Chris Howie wrote:
On Sun, Mar 2, 2008 at 2:06 PM, Kurt Maxwell Weber kmw@armory.com wrote:
I've suggested something similar in the past: For their initial confirmation, administrators are required to reach a certain, objectively-defined and absolute threshold of votes (not a "discussion", not "consensus", but an outright vote), discounting SPAs, socks, and maybe a few others. A week after their confirmation process begins, if they meet that criteria they are admins.
From then on out, they must maintain that support. A page is maintained for each administrator. It begins with the original confirmation request, and from that individual users may add or withdraw their support for that administrator as they see fit. Once a week, on the same day as the admin was initially confirmed, someone checks to see if they still meet that threshold. If they fall below the threshold for two consecutive weeks, they are de-adminned (requiring two consecutive weeks rather than just a single week helps give admins a chance to explain why they did what they did, in the event of a particularly controversial action that may nonetheless have been the best thing to do in a particular situation).
Good luck getting anyone to run for adminship if they're going to be subjected to what amounts to a weekly RfA.
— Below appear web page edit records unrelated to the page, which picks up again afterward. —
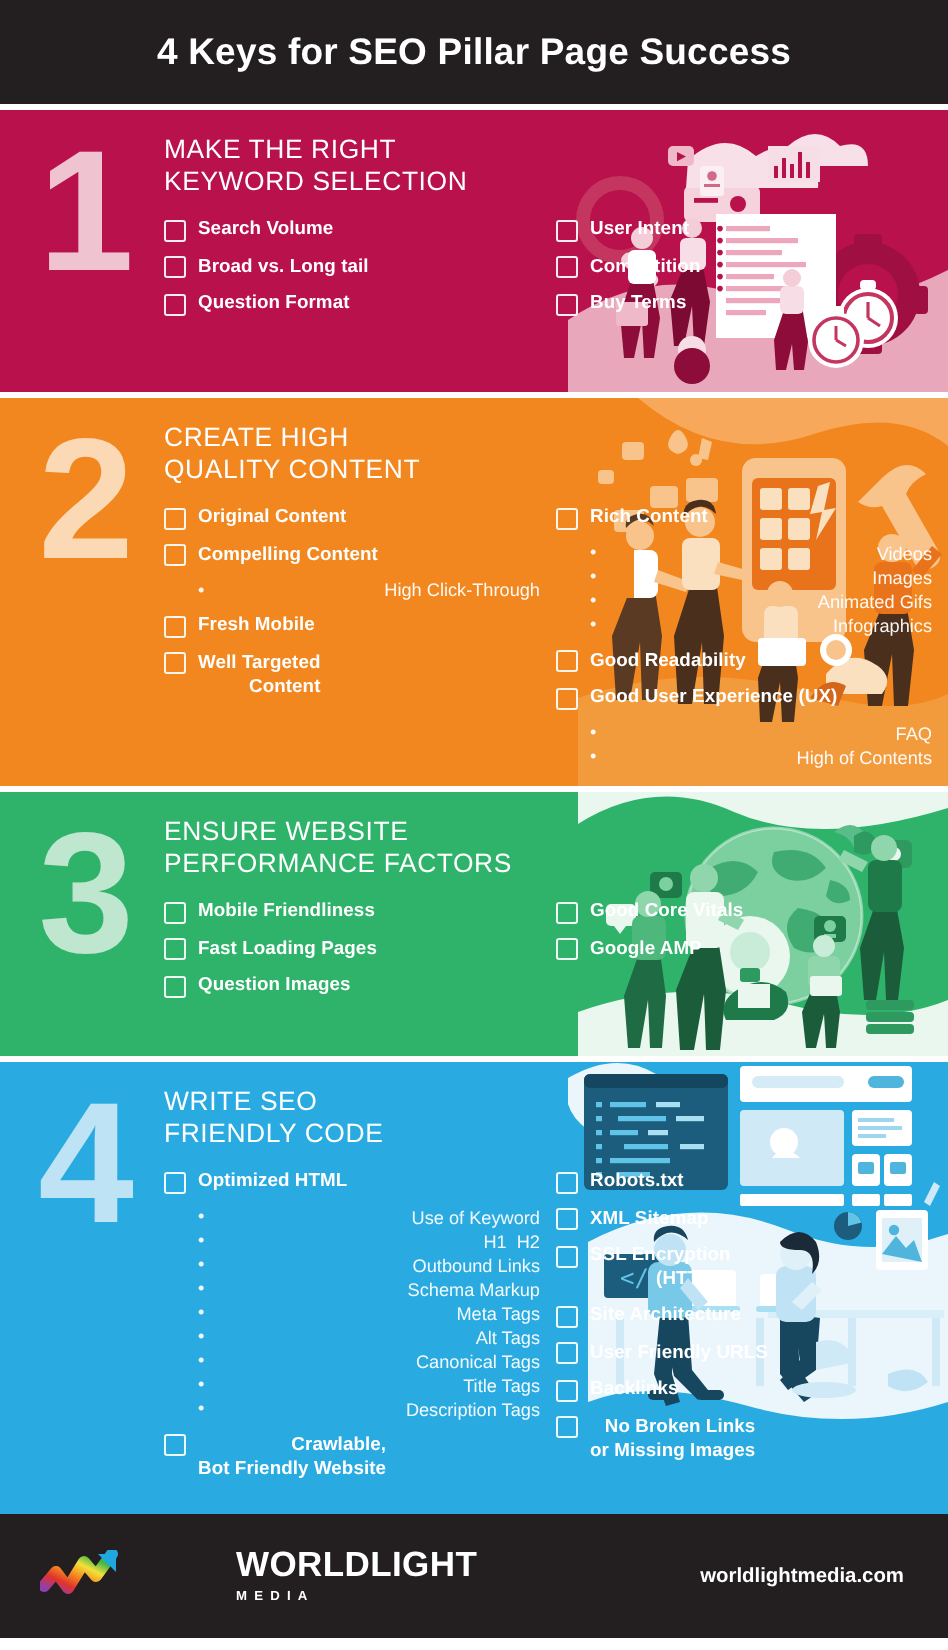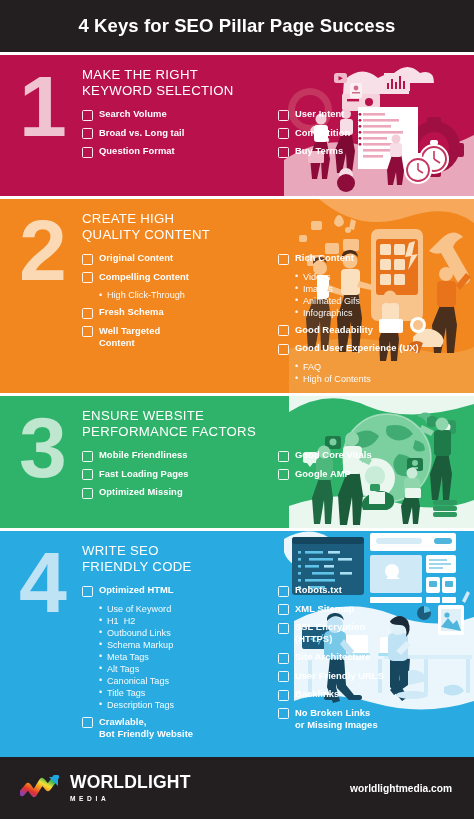"Search Volume" .col { text-align: none -> right }
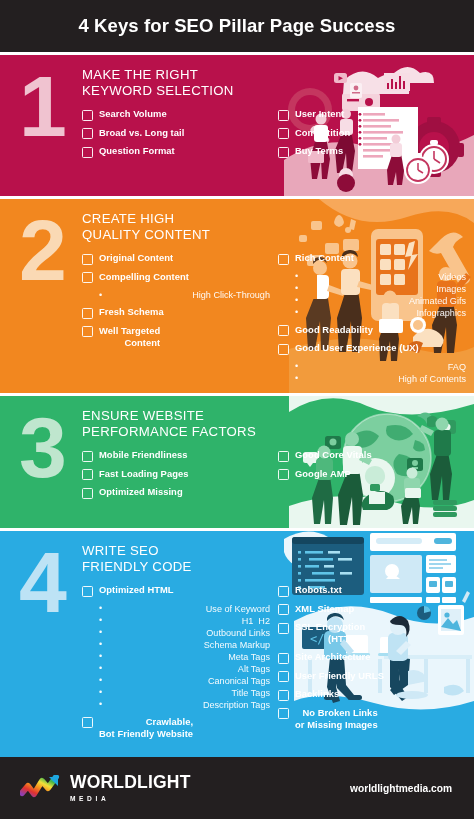"Fresh Schema" span.clabel { text: Schema -> Mobile }
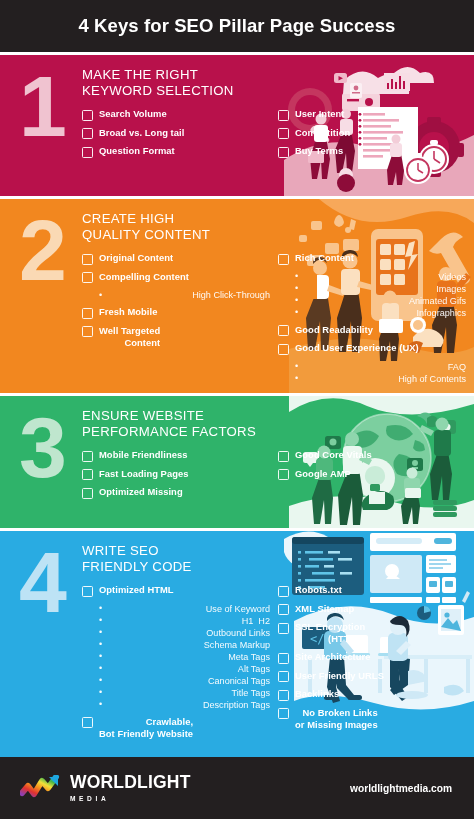"Optimized Missing" span.clabel { text: Optimized Missing -> Question Images }
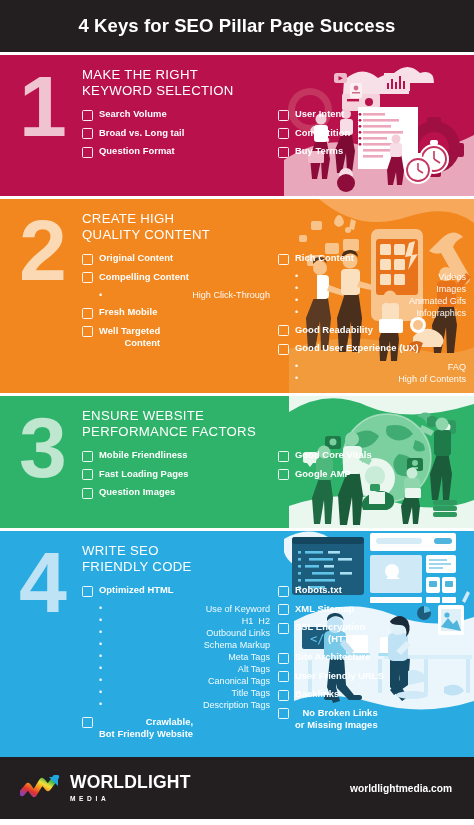"WORLDLIGHT" .brand { gap: none -> 48px }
I like the idea in principle. Nevertheless, I find the two-weeks details impractical. Surely there are other options when the person falls below the threshhold.
The other thing that we can't know at this stage is how often people will fall below the threshold. It may very well be a very small number, unless someone gets on a campaign about absent admins. Of course of those are MIA after 52 weeks, they're just as likely to be MIA after 53 weeks.
Even if we do nothing when they fall below the threshold, the page will still be there to show when an admin has dropped below a 25% community confidence level. And if the average community support level is at 25% then an individual 25% doesn't look so bad.